Ra events arrive as Erlang messages to the channel process and are handled in rabbit_channel:handle_info.
Ra WAL and Fsync #
Every ra:pipeline_command/2 call eventually writes to the Ra WAL (ra_log_wal). The WAL is shared across all quorum queues on the node. It is an append-only file with periodic fsyncs.
The WAL batches writes: multiple commands from multiple queues are written in a single pwrite call, then a single fsync. This amortizes disk latency across all queues, similar to how PostgreSQL’s WAL writer batches commits.
Ack timing: the publisher confirm is sent to the producer after:
- The enqueue command is written to WAL on the leader.
- A majority of followers have written to their WALs.
- The entry is applied to the
rabbit_fifostate machine.
This is why quorum queues have higher latency than classic queues for durable messages: they require a majority WAL write + apply, not just a single-node disk write.

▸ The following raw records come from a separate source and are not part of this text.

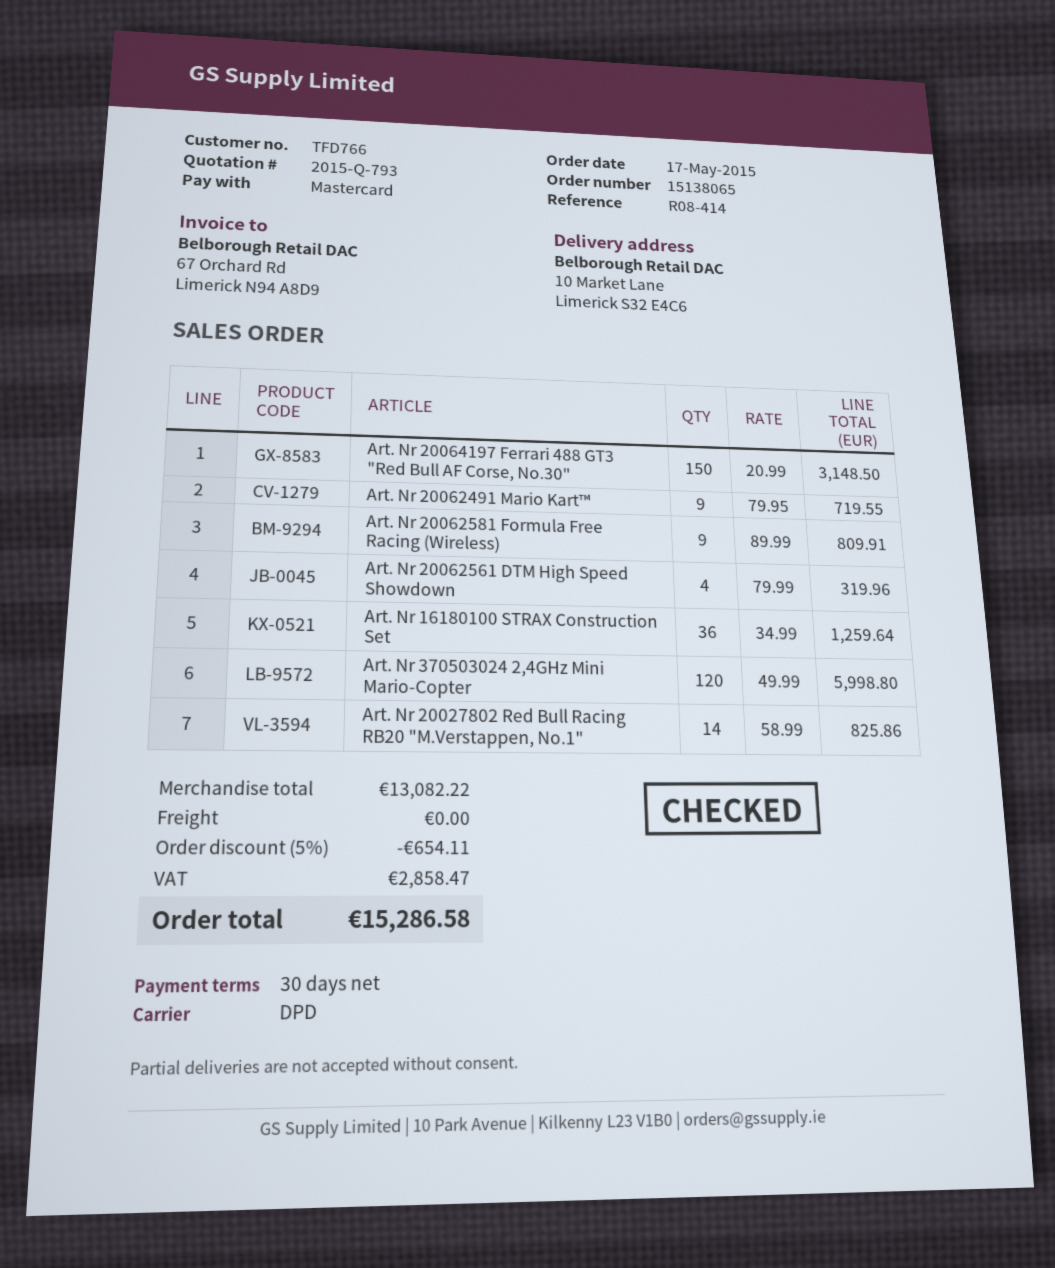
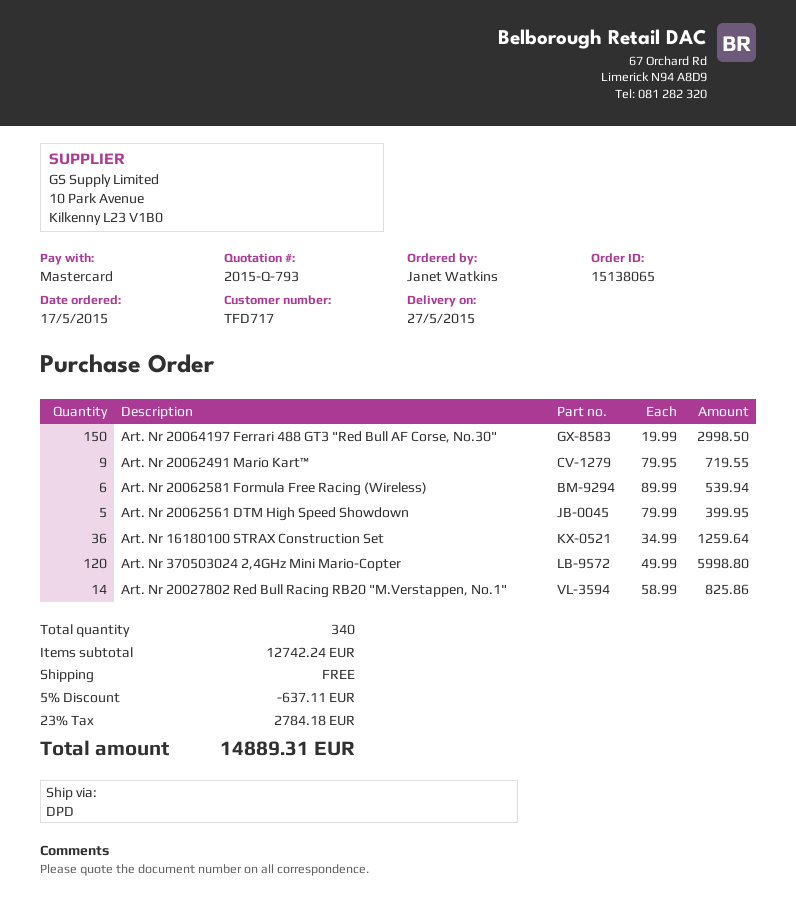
customer number: TFD766 -> TFD717
Art. Nr 20064197 Ferrari 488 GT3 "Red Bull AF Corse, No.30": 150 x 20.99 = 3148.50 -> 150 x 19.99 = 2998.50
Art. Nr 20062581 Formula Free Racing (Wireless): 9 x 89.99 = 809.91 -> 6 x 89.99 = 539.94
Art. Nr 20062561 DTM High Speed Showdown: 4 x 79.99 = 319.96 -> 5 x 79.99 = 399.95
subtotal: 13082.22 -> 12742.24
discount: 5% = 654.11 -> 5% = 637.11
tax: 2858.47 -> 2784.18
total: 15286.58 -> 14889.31

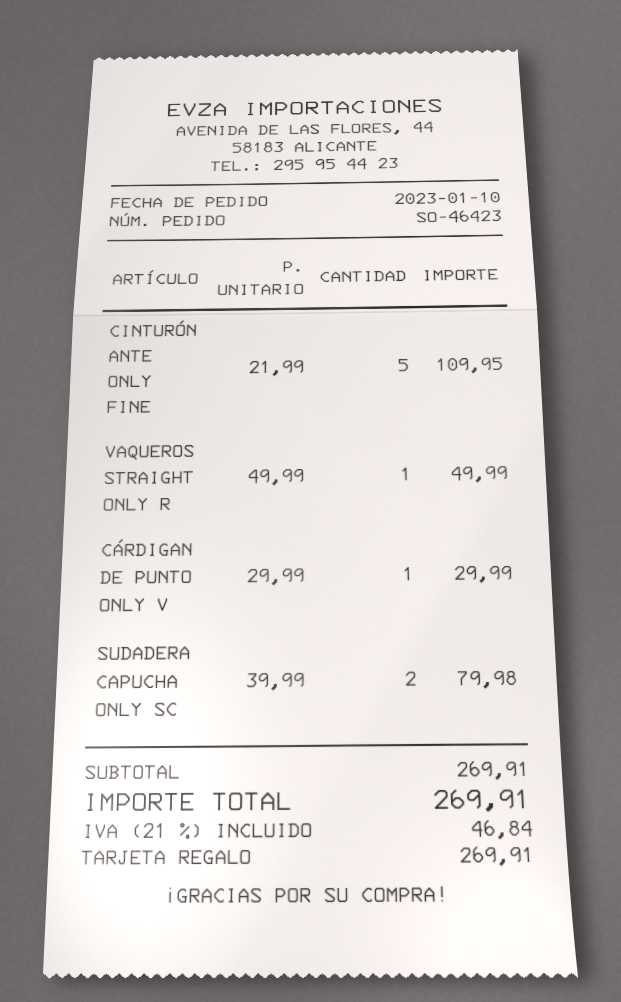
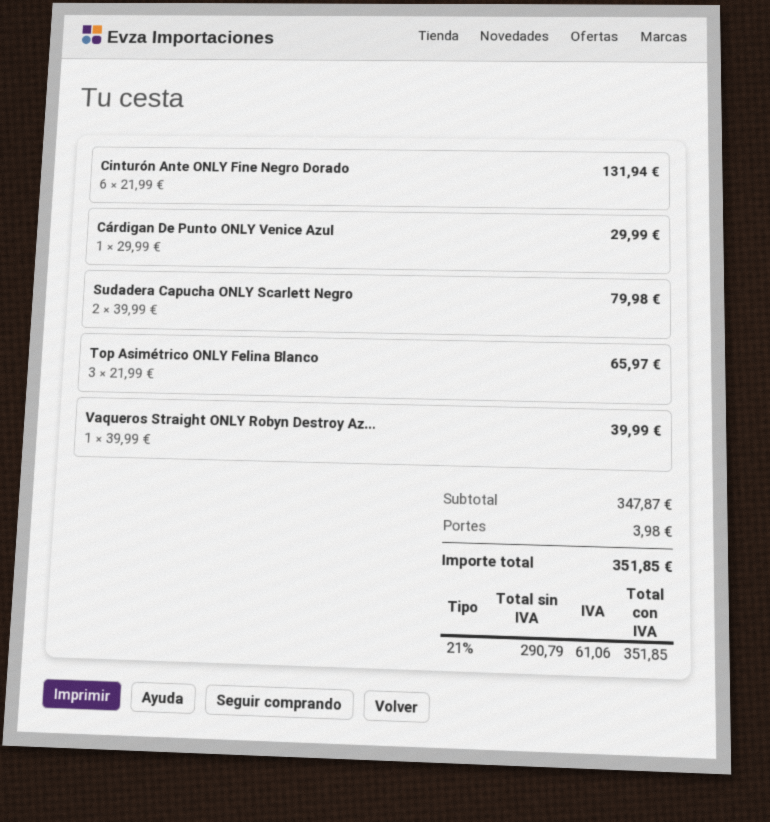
CINTURÓN ANTE ONLY FINE: 5 x 21.99 = 109.95 -> 6 x 21.99 = 131.94
VAQUEROS STRAIGHT ONLY R: 1 x 49.99 = 49.99 -> 1 x 39.99 = 39.99
Top Asimétrico ONLY Felina Blanco: none -> 3 x 21.99 = 65.97
subtotal: 269.91 -> 347.87
shipping: none -> 3.98
tax: 21% = 46.84 -> 21% = 61.06
total: 269.91 -> 351.85

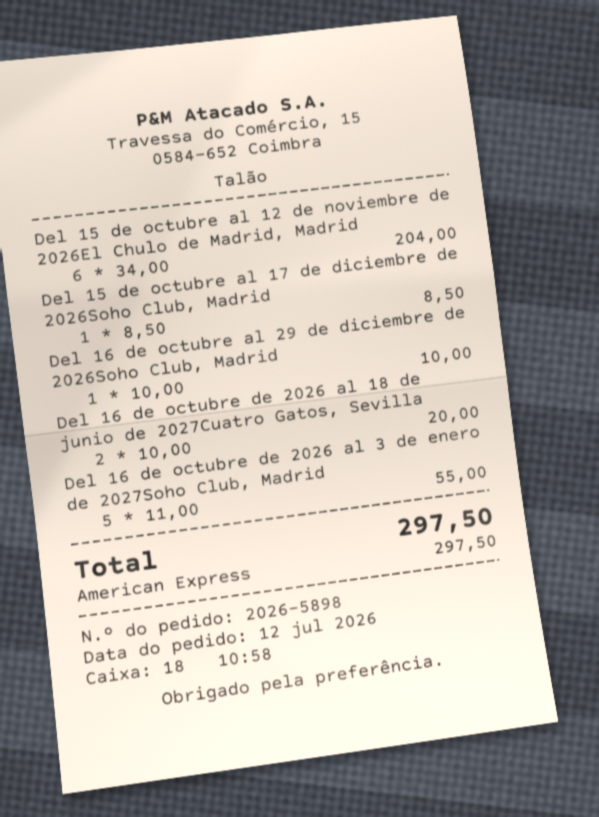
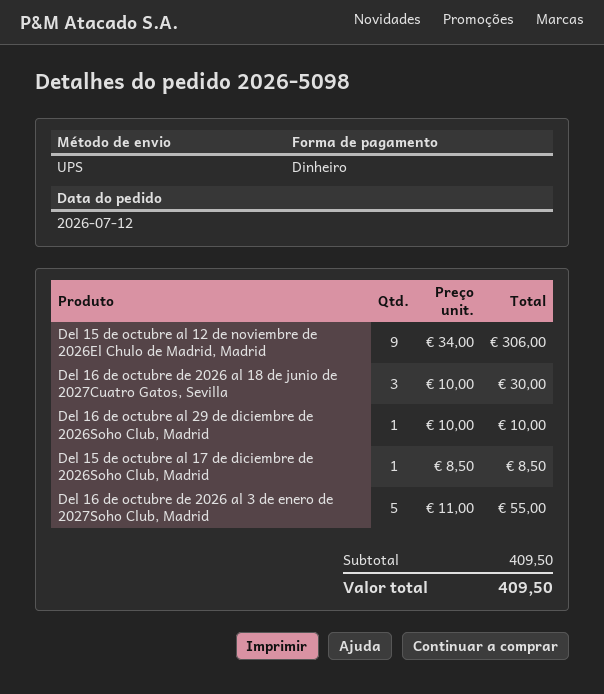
order number: 2026-5898 -> 2026-5098
payment method: American Express -> cash
Del 15 de octubre al 12 de noviembre de 2026El Chulo de Madrid, Madrid: 6 x 34.00 = 204.00 -> 9 x 34.00 = 306.00
Del 16 de octubre de 2026 al 18 de junio de 2027Cuatro Gatos, Sevilla: 2 x 10.00 = 20.00 -> 3 x 10.00 = 30.00
total: 297.50 -> 409.50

Process Structure vs Classic Queues #
| Aspect | Classic queue | Quorum queue |
|---|---|---|
| Process | rabbit_amqqueue_process | Ra server (ra_server process) |
| State machine | rabbit_variable_queue | rabbit_fifo |
| Replication | None (mirroring deprecated) | Raft (majority WAL) |
| Supervisor | rabbit_amqqueue_sup | Ra’s own supervision tree |
| Disk I/O | VQ index + msg_store | Ra WAL + Ra segment files |
| Snapshot | VQ terms file | Ra snapshot (periodic) |
| Delivery tracking | ram_pending_ack in VQ | Checked-out messages in rabbit_fifo state |
| Poison message | Manual (x-death headers) | x-delivery-limit (broker-enforced) |
Summary #
Quorum queues replace the classic queue process with a Ra Raft server running rabbit_fifo. Every enqueue, settle, return, and discard is a Raft command — it is replicated to a majority before acknowledgment. rabbit_fifo_client manages leader tracking, pipelining, and soft-limit backpressure on the channel side. The Ra WAL is shared across all queues on the node, amortizing fsync cost. x-delivery-limit provides broker-enforced poison message protection using delivery counts tracked in the replicated state machine. Publisher confirms are sent after majority WAL write + state machine application.